_Assignment_
Find the lines in the records below that contain "none", and report each of them.

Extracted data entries
=-=-=-=-=
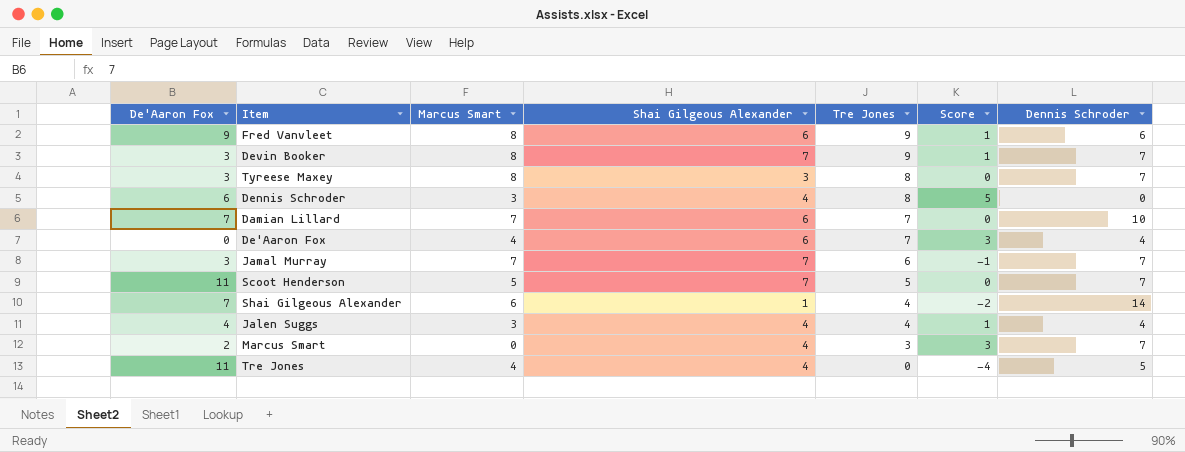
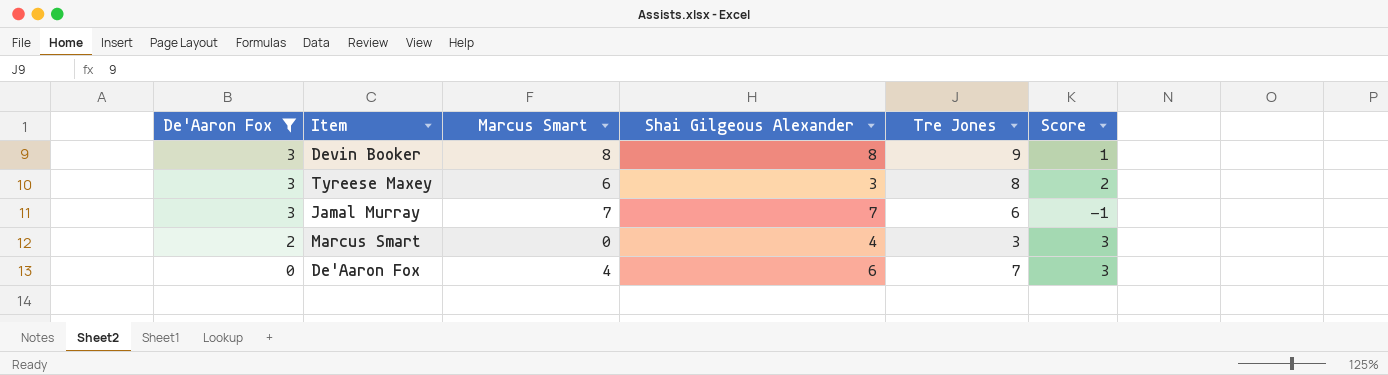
filter: none -> De'Aaron Fox <= 3
row order: Tre Jones descending -> De'Aaron Fox descending
column Dennis Schroder | position: 7 -> none
Devin Booker | Shai Gilgeous Alexander: 7 -> 8
Tyreese Maxey | Marcus Smart: 8 -> 6
Tyreese Maxey | Score: 0 -> 2

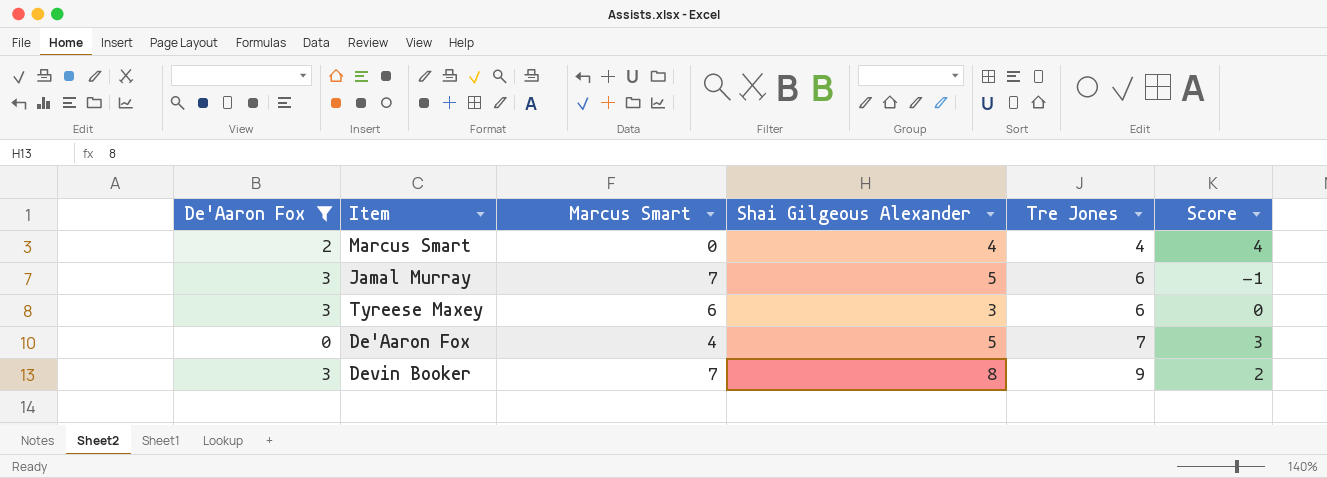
row order: De'Aaron Fox descending -> Tre Jones ascending
Marcus Smart | Tre Jones: 3 -> 4
Marcus Smart | Score: 3 -> 4
Jamal Murray | Shai Gilgeous Alexander: 7 -> 5
Tyreese Maxey | Tre Jones: 8 -> 6
Tyreese Maxey | Score: 2 -> 0
De'Aaron Fox | Shai Gilgeous Alexander: 6 -> 5
Devin Booker | Marcus Smart: 8 -> 7
Devin Booker | Score: 1 -> 2

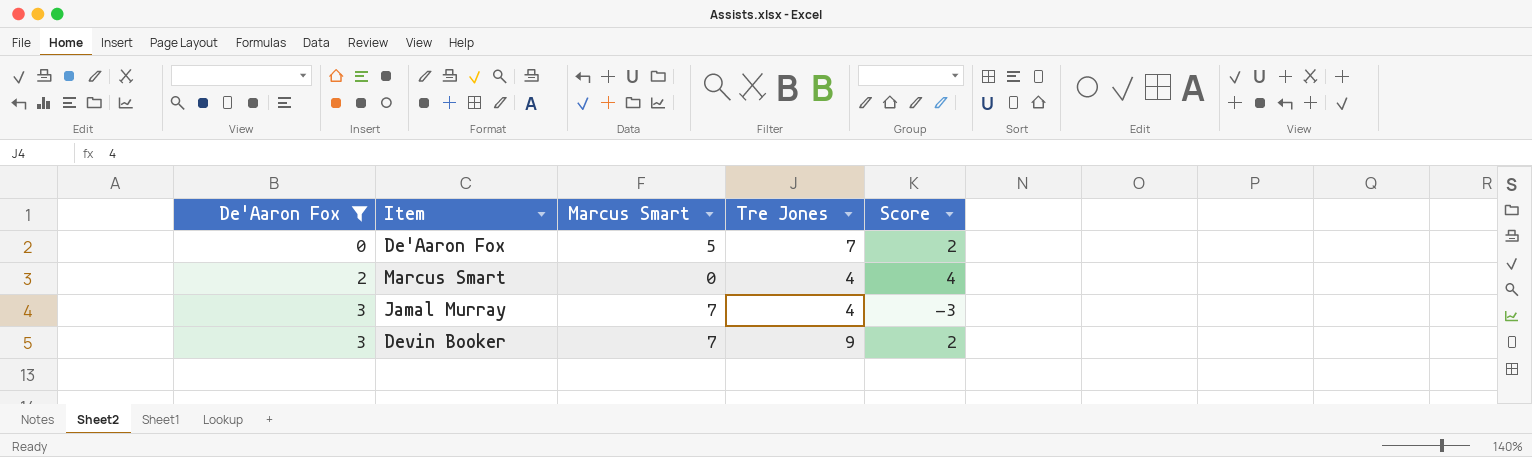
row order: Tre Jones ascending -> De'Aaron Fox ascending
column Shai Gilgeous Alexander | position: 4 -> none
row Tyreese Maxey: 3 | 6 | 3 | 6 | 0 -> none
De'Aaron Fox | Marcus Smart: 4 -> 5
De'Aaron Fox | Score: 3 -> 2
Jamal Murray | Tre Jones: 6 -> 4
Jamal Murray | Score: -1 -> -3

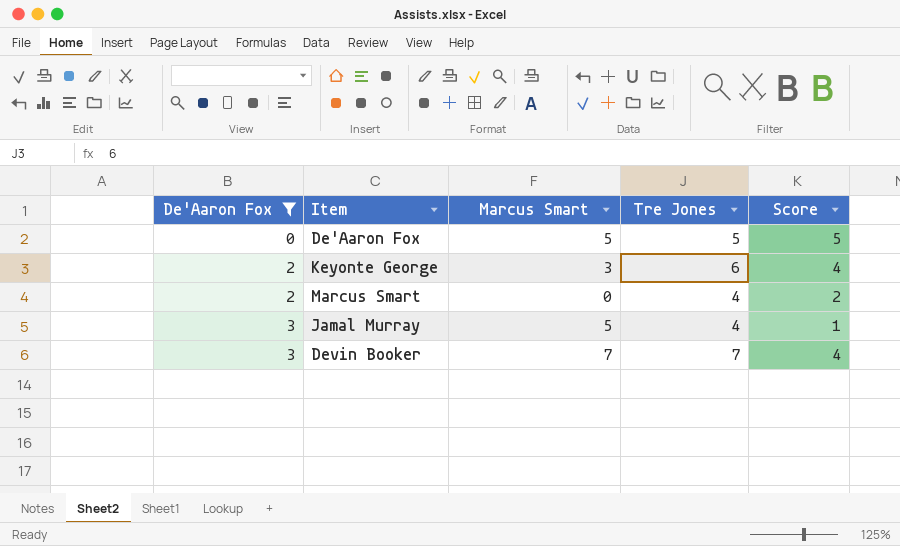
column Score | formula: [Tre Jones] - [Marcus Smart] -> [Tre Jones] - [De'Aaron Fox]
De'Aaron Fox | Tre Jones: 7 -> 5
row Keyonte George: none -> 2 | 3 | 6 | 4
Jamal Murray | Marcus Smart: 7 -> 5
Devin Booker | Tre Jones: 9 -> 7

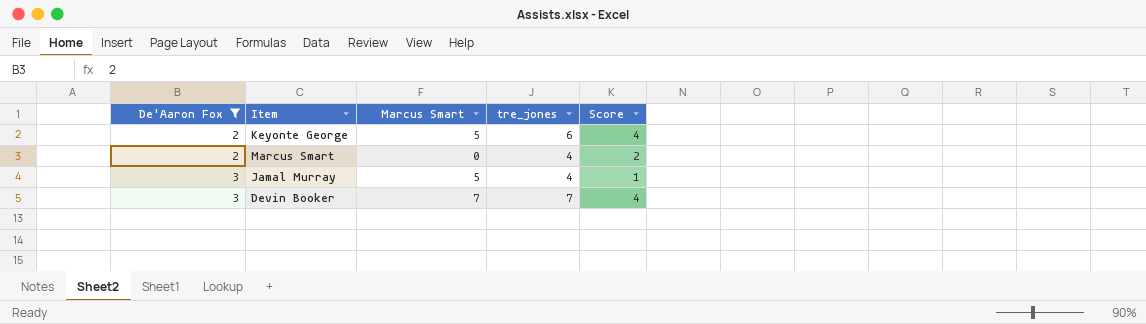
column name: Tre Jones -> tre_jones
row De'Aaron Fox: 0 | 5 | 5 | 5 -> none
Keyonte George | Marcus Smart: 3 -> 5

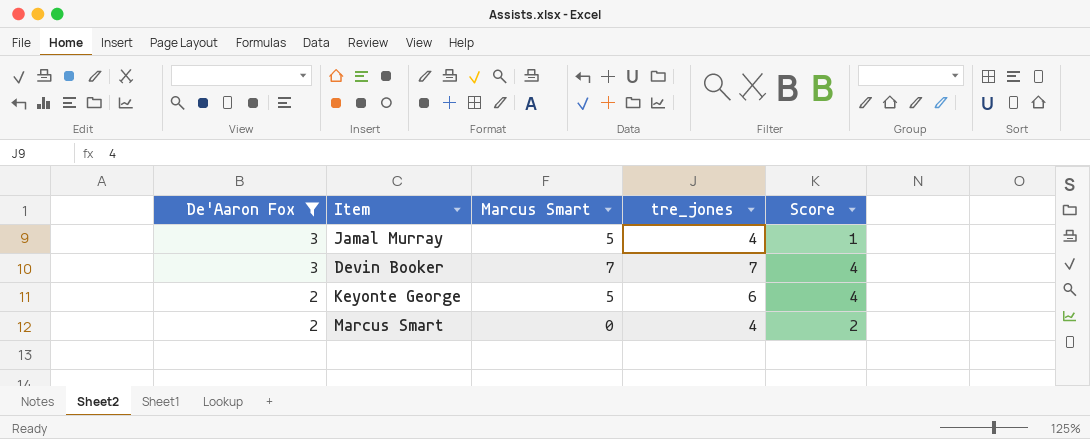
row order: De'Aaron Fox ascending -> De'Aaron Fox descending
=-=-=-=-=
_Response to this task_
filter: none -> De'Aaron Fox <= 3
column Dennis Schroder | position: 7 -> none
column Shai Gilgeous Alexander | position: 4 -> none
row Tyreese Maxey: 3 | 6 | 3 | 6 | 0 -> none
row Keyonte George: none -> 2 | 3 | 6 | 4
row De'Aaron Fox: 0 | 5 | 5 | 5 -> none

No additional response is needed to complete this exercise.